The Wolfstone Curse by Justin Richards is a fast paced novel, full of action and adventure with a paranormal theme. At its centre are the mysterious Wolfstone Circle and Wolfstone Manor, whose dark secrets slowly unravel. The tale extends across Europe to Russia and back in time to World War 2 and the more distant past of myth and magic surrounding werewolves. Scroll down after reading this review for links to Caroline’s review and to an exclusive interview with author Justin Richards.
In The Wolfstone Curse, Peter is dismayed when his archaeologist father asks him to accompany him and his associates on what he believes will be a less than exciting dig of a stone circle near the village of Wolfstone in the Coltswolds, a quiet backwater which has little to recommend itself to a teenager on the cup of adulthood. However, Peter is soon drawn into the history of Wolfstone, where the ancient inhabitants of the old manor were said to be afflicted by a curse, and where werewolves and the mystical Wolfstone Circle also feature. He soon discovers some strange goings on at the dilapidated Wolfstone Manor, the adjacent land of which is being redeveloped into a new housing development by the mysterious Sebastian Forrest, who has employed his father to investigate the circle.
He is further encouraged to stay by an unlikely friendship he strikes up with Carys, the daughter of the lady who runs the Fleece Inn, where he and his father are staying. Carys ‘ family is a font of wisdom concerning the old myths and legends of the local wolves, legends which the locals still take seriously, avoiding going outside on nights which fall on and around the full moon. Indeed, it is said that no good comes of anyone who decides to investigate the mysteries of the stone circle…… It is not long before Peter suspects that Carys and her family know more than they are letting on and that they have their own secrets.
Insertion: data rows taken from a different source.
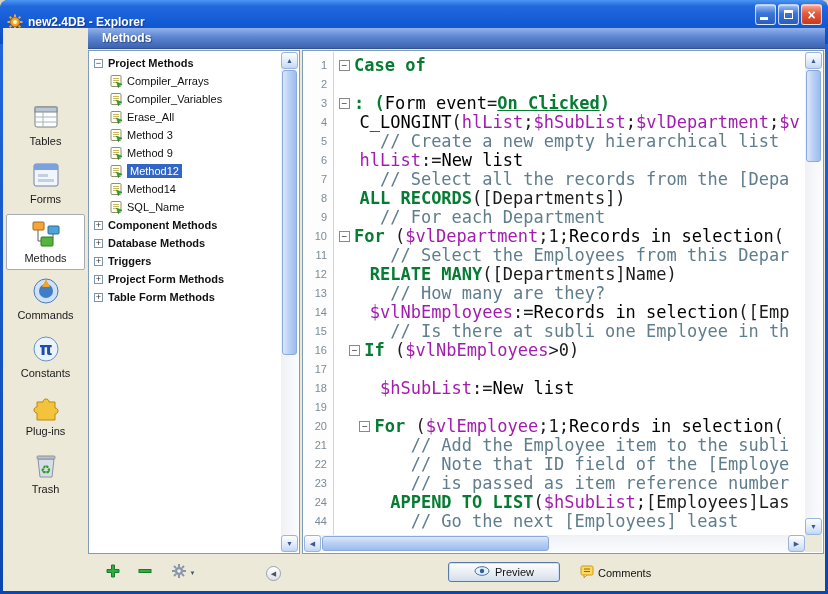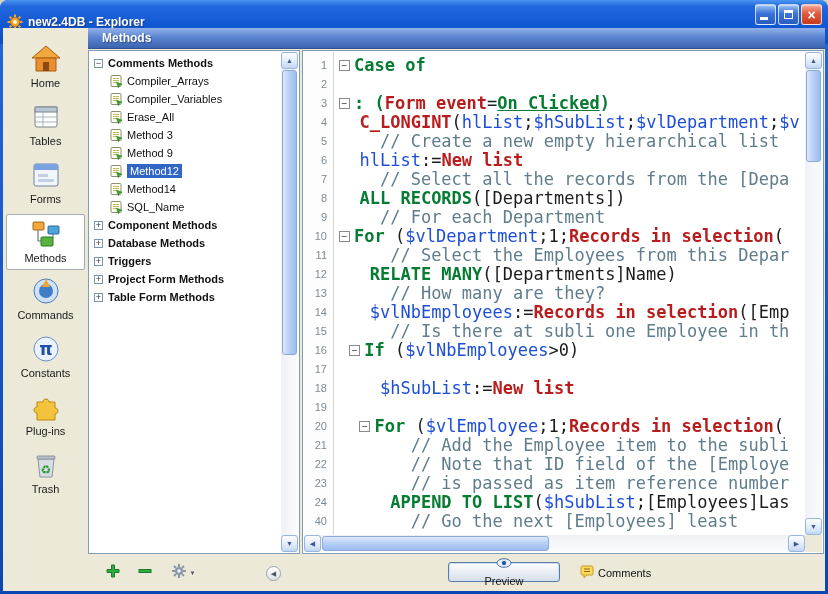--- a/index.html
+++ b/index.html
@@ -57,22 +57,22 @@
   
   .editor-panel{position:absolute;left:214px;top:22px;right:1px;bottom:37px;background:#fff;border:1px solid #7f9db9;}
   .gutter{position:absolute;left:1px;top:1px;bottom:18px;width:30px;background:#fdfdfd;
     border-right:1px solid #d4d4d4;padding-top:4px;}
   .gutter .ln{height:19px;line-height:19px;font-size:11px;color:#7c8b96;text-align:right;padding-right:6px;}
   .codearea{position:absolute;left:32px;top:1px;right:18px;bottom:18px;overflow:hidden;
     padding:4px 0 0 4px;font-family:"DejaVu Sans Mono",monospace;font-size:17px;line-height:19px;cursor:text;}
   .code-line{height:19px;white-space:pre;}
   .sg-kw{color:#067c33;font-weight:bold;}
   .sg-kwu{color:#067c33;font-weight:bold;text-decoration:underline;}
-  .sg-cmd{color:#b91c1c;font-weight:bold;}
-  .sg-var{color:#1d4ed8;}
+  .sg-cmd{color:#000000;font-weight:normal;}
+  .sg-var{color:#a21caf;}
   .sg-cmt{color:#5f7d8c;}
   .sg-pl{color:#1c1c1c;}
   .foldbox{display:inline-block;width:11px;height:11px;border:1px solid #8a8a8a;background:#fff;
     font-size:10px;line-height:9px;text-align:center;color:#333;margin-right:4px;vertical-align:2px;
     font-family:"Liberation Sans",sans-serif;font-weight:normal;}
   
   .sb{position:absolute;background:linear-gradient(90deg,#f0f1f6,#fbfcfe);}
   .sb.sb-h{background:linear-gradient(180deg,#f0f1f6,#fbfcfe);}
   .sb-btn{position:absolute;width:17px;height:17px;background:linear-gradient(180deg,#fefefe,#d9e6f8 70%,#c2d6f2);
     border:1px solid #9ab4e0;border-radius:3px;color:#3d5a96;font-size:7px;display:flex;align-items:center;justify-content:center;}
@@ -89,21 +89,21 @@
   .bottombar{position:absolute;left:0;right:0;bottom:0;height:36px;}
   .tool{position:absolute;cursor:pointer;display:flex;align-items:center;justify-content:center;}
   .btn-add{left:16px;top:9px;width:18px;height:18px;}
   .btn-remove{left:48px;top:9px;width:18px;height:18px;}
   .btn-gear{left:80px;top:9px;width:30px;height:18px;gap:3px;}
   .dd-arrow{font-size:6px;color:#4a5562;}
   .btn-collapse{left:178px;top:11px;width:15px;height:15px;border-radius:50%;
     border:1px solid #98a2ac;background:linear-gradient(180deg,#ffffff,#dfe3e8);font-size:7px;color:#4a5562;}
   .btn-preview{left:360px;top:7px;width:112px;height:20px;border:1px solid #5a7aa8;border-radius:3px;
     background:linear-gradient(180deg,#fefefe,#e7ecf3 60%,#d6dde8);box-shadow:inset 0 0 0 1px #cfe0f5;
-    font-size:11px;color:#111;gap:5px;flex-direction:column;}
+    font-size:11px;color:#111;gap:5px;}
   .btn-comments{left:492px;top:9px;height:18px;font-size:11px;color:#111;gap:4px;}
 </style>
 </head>
 <body>
 
 <div id="window">
 
   <div class="titlebar">
     <span class="app-ic">
       <svg viewBox="0 0 16 16" width="16" height="16">
@@ -131,30 +131,20 @@
         </div>
       <div class="wbtn close">
           <span class="glyph-close">×</span>
         </div>
     </div>
   </div>
 
   <div class="content">
 
     <div class="sidebar">
-      <div class="side-item" style="top:12px">
-        <span class="side-ic">
-          <svg viewBox="0 0 32 32">
-              <path d="M16 3 L30 15 L2 15 Z" fill="#f3a73f" stroke="#a85f10"></path>
-              <path d="M6 15 H26 V28 H6 Z" fill="#ea8f2f" stroke="#a85f10"></path>
-              <rect x="13" y="19" width="6" height="9" fill="#8a4a10"></rect>
-            </svg>
-        </span>
-        <span class="side-label">Home</span>
-      </div>
       <div class="side-item" style="top:70px">
         <span class="side-ic">
           <svg viewBox="0 0 32 32">
               <rect x="5" y="6" width="22" height="20" rx="2" fill="#fdfdfd" stroke="#7d8488"></rect>
               <rect x="5" y="6" width="22" height="5" fill="#b9c6d6" stroke="#7d8488"></rect>
               <line x1="5" y1="16" x2="27" y2="16" stroke="#aab4bd"></line>
               <line x1="5" y1="21" x2="27" y2="21" stroke="#aab4bd"></line>
               <line x1="13" y1="11" x2="13" y2="26" stroke="#aab4bd"></line>
             </svg>
         </span>
@@ -223,21 +213,21 @@
 
     <div class="main">
       <div class="header">
         <span>Methods</span>
       </div>
 
       <div class="tree-panel">
         <div class="tree" id="tree">
             <div class="tree-row group">
               <span class="expander">−</span>
-              <span class="label">Comments Methods</span>
+              <span class="label">Project Methods</span>
             </div>
             <div class="tree-row child">
               <span class="method-ic">
                 <svg viewBox="0 0 14 14" width="14" height="14">
                   <rect x="2" y="1.5" width="10" height="11" rx="1" fill="#fffef2" stroke="#8f8f6f"></rect>
                   <path d="M4 4.5h6M4 6.5h6M4 8.5h4" stroke="#c8b860" stroke-width="1"></path>
                   <path d="M7.5 8 L13 10.3 L10.4 11.2 L9.4 13.8 Z" fill="#2fa12f" stroke="#1d7a1d" stroke-width="0.5"></path>
                 </svg>
               </span>
               <span class="label">Compiler_Arrays</span>
@@ -363,21 +353,21 @@
             <div class="ln">15</div>
             <div class="ln">16</div>
             <div class="ln">17</div>
             <div class="ln">18</div>
             <div class="ln">19</div>
             <div class="ln">20</div>
             <div class="ln">21</div>
             <div class="ln">22</div>
             <div class="ln">23</div>
             <div class="ln">24</div>
-            <div class="ln">40</div>
+            <div class="ln">44</div>
           </div>
         <div class="codearea" id="codearea">
             <div class="code-line"><span class="foldbox">−</span><span class="sg-kw">Case of</span></div>
             <div class="code-line"></div>
             <div class="code-line"><span class="foldbox">−</span><span class="sg-kw">: (</span><span class="sg-cmd">Form event</span><span class="sg-pl">=</span><span class="sg-kwu">On Clicked</span><span class="sg-kw">)</span></div>
             <div class="code-line"><span class="sg-pl">  </span><span class="sg-cmd">C_LONGINT</span><span class="sg-pl">(</span><span class="sg-var">hlList</span><span class="sg-pl">;</span><span class="sg-var">$hSubList</span><span class="sg-pl">;</span><span class="sg-var">$vlDepartment</span><span class="sg-pl">;</span><span class="sg-var">$v</span></div>
             <div class="code-line"><span class="sg-pl">    </span><span class="sg-cmt">// Create a new empty hierarchical list</span></div>
             <div class="code-line"><span class="sg-pl">  </span><span class="sg-var">hlList</span><span class="sg-pl">:=</span><span class="sg-cmd">New list</span></div>
             <div class="code-line"><span class="sg-pl">    </span><span class="sg-cmt">// Select all the records from the [Depa</span></div>
             <div class="code-line"><span class="sg-pl">  </span><span class="sg-kw">ALL RECORDS</span><span class="sg-pl">([Departments])</span></div>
When Peter witnesses some shocking events one night centred on the manor and the stone circle, his life and that of others is put in danger and he and Carys must travel deep into Europe to delve deeper into the mysteries and events linked to the manor and the circle and their apparent connection to experiments undertaken by Nazis in World War 2. They must use all of their intelligence and guile to work together to escape their enemies and destroy the threat of great evil before its plans can grow to fruition.
The relationship between Peter and Carys is central to the story as they work together to uncover the secrets surrounding the Wolfstone Circle and overcome the evil that is connected to it. After a bit of a shaky start, they form a tight friendship and their mutual respect grows into a budding romance as the tale progresses. Their bravery and tenacity are tested to the full as they find themselves in many fearful, hair raising and truly horrific situations, where their lives are threatened. The supporting cast includes Carys’ mother and her grandfather, Peter’s father and the owner of the Wolfstone Manor and surrounding land, Sebastian Forrest and his son David. There is also a mysterious character known as The Old One, who plays a key role.
I enjoyed how Justin Richards’ novel referred to fictional events from the past, specifically the experiments undertaken by the Nazis in World War 2 to produce genetically created Wolfen soldiers. I also liked how he referenced many of the werewolf myths and legends which exist within Europe, particularly how the power of the moonlight was harnessed by the stone circle. The use of ‘source documents’ throughout the text, including letters and a journal, add considerable depth and interest. There are a number of twists and turns in the novel which I did not see coming and I was entertained throughout.
I recommend this book to those with a reading age of 12 and above who enjoy exciting, nail biting, paranormal tales with strong elements of mystery, suspense and horror.
Copies of ‘The Wolfstone Curse’ were given to A Reader’s Review Blog by Templar Publishing in return for an honest and fair review.